Camera icon MICHAEL BRYANT / Staff Photographer
Curt Block, a former NBC-TV executive, uncovered this 55-year-old audio tape of an interview he did with boxer Cassius Clay before he became Muhammad Ali.

That switched on the memory machine, going back 55 years.

Block was in the Army, and 1963 was the second year of his dream assignment — covering sports for the Armed Forces Radio Service, based in Midtown Manhattan.

“I was a newsreader,” says Block, “basically rip and read,” meaning he tore copy off a teletype machine and read it over the air. Per Department of Defense policy, what he read was broadcast to our military overseas, not in the United States.

“Occasionally we would go out to a sports venue for a remote,” he tells me, but Block did only about two dozen interviews during his time with the network.

He thinks the tape might have been a parting gift from his buddies — interviews he’d done with two baseball players and a rising 21-year-old boxer, Cassius Clay, who later changed his name to Muhammad Ali. Block was 25.

“He had been in our building promoting a record album he had coming out” when someone suggested he stop in at the Armed Forces network, Block remembers. Clay had an unerring love for self-promotion and never found a microphone or a camera he didn’t want to caress.

If Block had Clay on tape, it would be a long-lost interview, but was it on that tape? Or would it be an embarrassment like Geraldo Rivera’s episode with the Al Capone vault? Block had no way to play the tape.

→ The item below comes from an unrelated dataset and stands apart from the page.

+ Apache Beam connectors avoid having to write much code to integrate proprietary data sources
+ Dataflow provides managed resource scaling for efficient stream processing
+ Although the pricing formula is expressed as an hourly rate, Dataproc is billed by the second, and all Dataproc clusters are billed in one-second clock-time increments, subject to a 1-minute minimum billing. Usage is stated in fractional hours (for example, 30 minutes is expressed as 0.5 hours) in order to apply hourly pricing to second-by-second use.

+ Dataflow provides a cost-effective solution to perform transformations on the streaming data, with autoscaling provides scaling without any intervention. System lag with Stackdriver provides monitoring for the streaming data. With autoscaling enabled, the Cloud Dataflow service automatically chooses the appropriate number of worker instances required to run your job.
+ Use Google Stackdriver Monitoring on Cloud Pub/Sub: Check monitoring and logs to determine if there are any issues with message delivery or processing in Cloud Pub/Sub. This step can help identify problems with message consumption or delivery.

He got a friend to ask Jerry Blavat, and sure enough, the Geator hooked Block up with a company that could play the tape, and Block had it transferred to CD.

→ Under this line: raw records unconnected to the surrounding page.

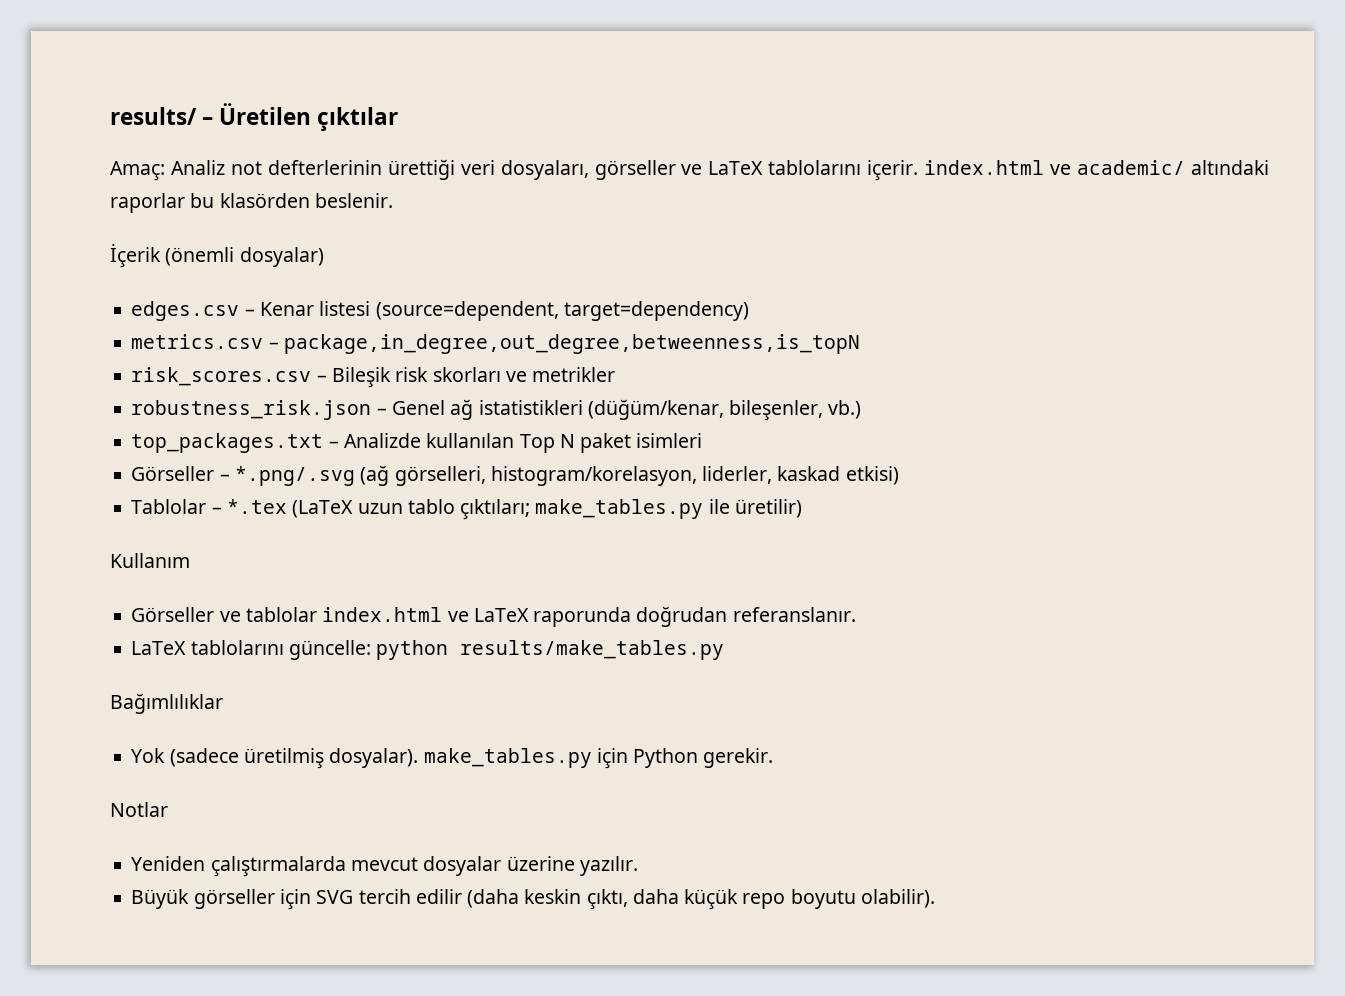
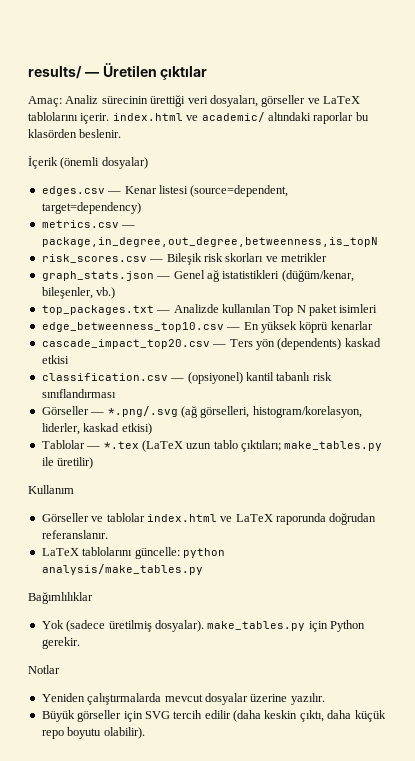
- results/ – Üretilen çıktılar
+ results/ — Üretilen çıktılar
- Amaç: Analiz not defterlerinin ürettiği veri dosyaları, görseller ve LaTeX tablolarını içerir. index.html ve academic/ altındaki raporlar bu klasörden beslenir.
+ Amaç: Analiz sürecinin ürettiği veri dosyaları, görseller ve LaTeX tablolarını içerir. index.html ve academic/ altındaki raporlar bu klasörden beslenir.
- edges.csv – Kenar listesi (source=dependent, target=dependency)
+ edges.csv — Kenar listesi (source=dependent, target=dependency)
- metrics.csv – package,in_degree,out_degree,betweenness,is_topN
+ metrics.csv — package,in_degree,out_degree,betweenness,is_topN
- risk_scores.csv – Bileşik risk skorları ve metrikler
+ risk_scores.csv — Bileşik risk skorları ve metrikler
- robustness_risk.json – Genel ağ istatistikleri (düğüm/kenar, bileşenler, vb.)
+ graph_stats.json — Genel ağ istatistikleri (düğüm/kenar, bileşenler, vb.)
- top_packages.txt – Analizde kullanılan Top N paket isimleri
+ top_packages.txt — Analizde kullanılan Top N paket isimleri
- Görseller – *.png/.svg (ağ görselleri, histogram/korelasyon, liderler, kaskad etkisi)
+ edge_betweenness_top10.csv — En yüksek köprü kenarlar
+ cascade_impact_top20.csv — Ters yön (dependents) kaskad etkisi
+ classification.csv — (opsiyonel) kantil tabanlı risk sınıflandırması
+ Görseller — *.png/.svg (ağ görselleri, histogram/korelasyon, liderler, kaskad etkisi)
- Tablolar – *.tex (LaTeX uzun tablo çıktıları; make_tables.py ile üretilir)
+ Tablolar — *.tex (LaTeX uzun tablo çıktıları; make_tables.py ile üretilir)
- LaTeX tablolarını güncelle: python results/make_tables.py
+ LaTeX tablolarını güncelle: python analysis/make_tables.py

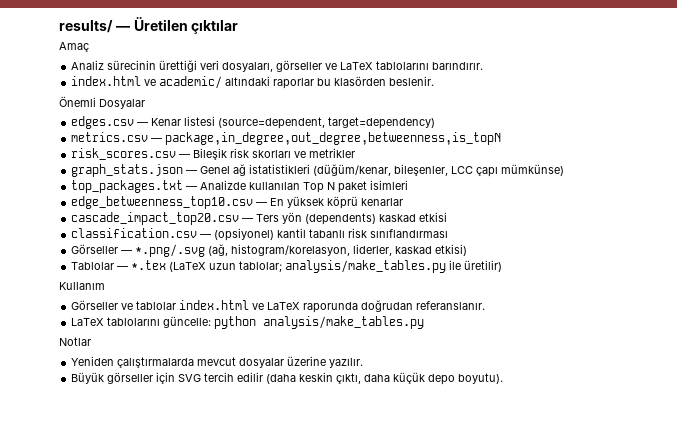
- Amaç: Analiz sürecinin ürettiği veri dosyaları, görseller ve LaTeX tablolarını içerir. index.html ve academic/ altındaki raporlar bu klasörden beslenir.
+ Amaç
+ Analiz sürecinin ürettiği veri dosyaları, görseller ve LaTeX tablolarını barındırır.
+ index.html ve academic/ altındaki raporlar bu klasörden beslenir.
- İçerik (önemli dosyalar)
+ Önemli Dosyalar
- graph_stats.json — Genel ağ istatistikleri (düğüm/kenar, bileşenler, vb.)
+ graph_stats.json — Genel ağ istatistikleri (düğüm/kenar, bileşenler, LCC çapı mümkünse)
- Görseller — *.png/.svg (ağ görselleri, histogram/korelasyon, liderler, kaskad etkisi)
+ Görseller — *.png/.svg (ağ, histogram/korelasyon, liderler, kaskad etkisi)
- Tablolar — *.tex (LaTeX uzun tablo çıktıları; make_tables.py ile üretilir)
+ Tablolar — *.tex (LaTeX uzun tablolar; analysis/make_tables.py ile üretilir)
- Bağımlılıklar
- Yok (sadece üretilmiş dosyalar). make_tables.py için Python gerekir.
- Büyük görseller için SVG tercih edilir (daha keskin çıktı, daha küçük repo boyutu olabilir).
+ Büyük görseller için SVG tercih edilir (daha keskin çıktı, daha küçük depo boyutu).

For the first time, he heard his own interview:

Block opens with questions about heavyweight champion Sonny Liston’s successful defense of his title against Floyd Patterson. Friendly and gregarious, in tones sweet as syrup, Clay calls both of them bums, says Liston “is the tramp, and I’m the champ.”

Camera icon Courtesy of Curt Block
The 1963 record album by the heavyweight boxer who became Muhammad Ali

The only thing Clay wouldn’t talk about was the record album he’d come to New York to cut for Columbia Records. Block tried to cajole Clay into revealing whether it would be poetry (mostly the doggerel he recited to promote fights) or spoken word, or even song. Clay would not drop even the tiniest hint.

“I got the album,” Block says.

“Back then?” I ask.

“No, last week. You can get anything from Amazon,” he says. The vinyl album sells for about $60, but Block bought the $6.20 CD. “It is poetry, his shtick,” says Block. “Some of the cuts are pretty good.”

Block’s interview runs a bit more than eight minutes and ends abruptly in mid-sentence. He guesses it was accidentally cut short by the person copying the interview.

So it’s not Al Capone’s vault — but it is an interview with Clay that was never heard in the States. Block wonders if it might have some value to a museum or to a collector of Ali memorabilia.

Now that people know it exists, he may find out.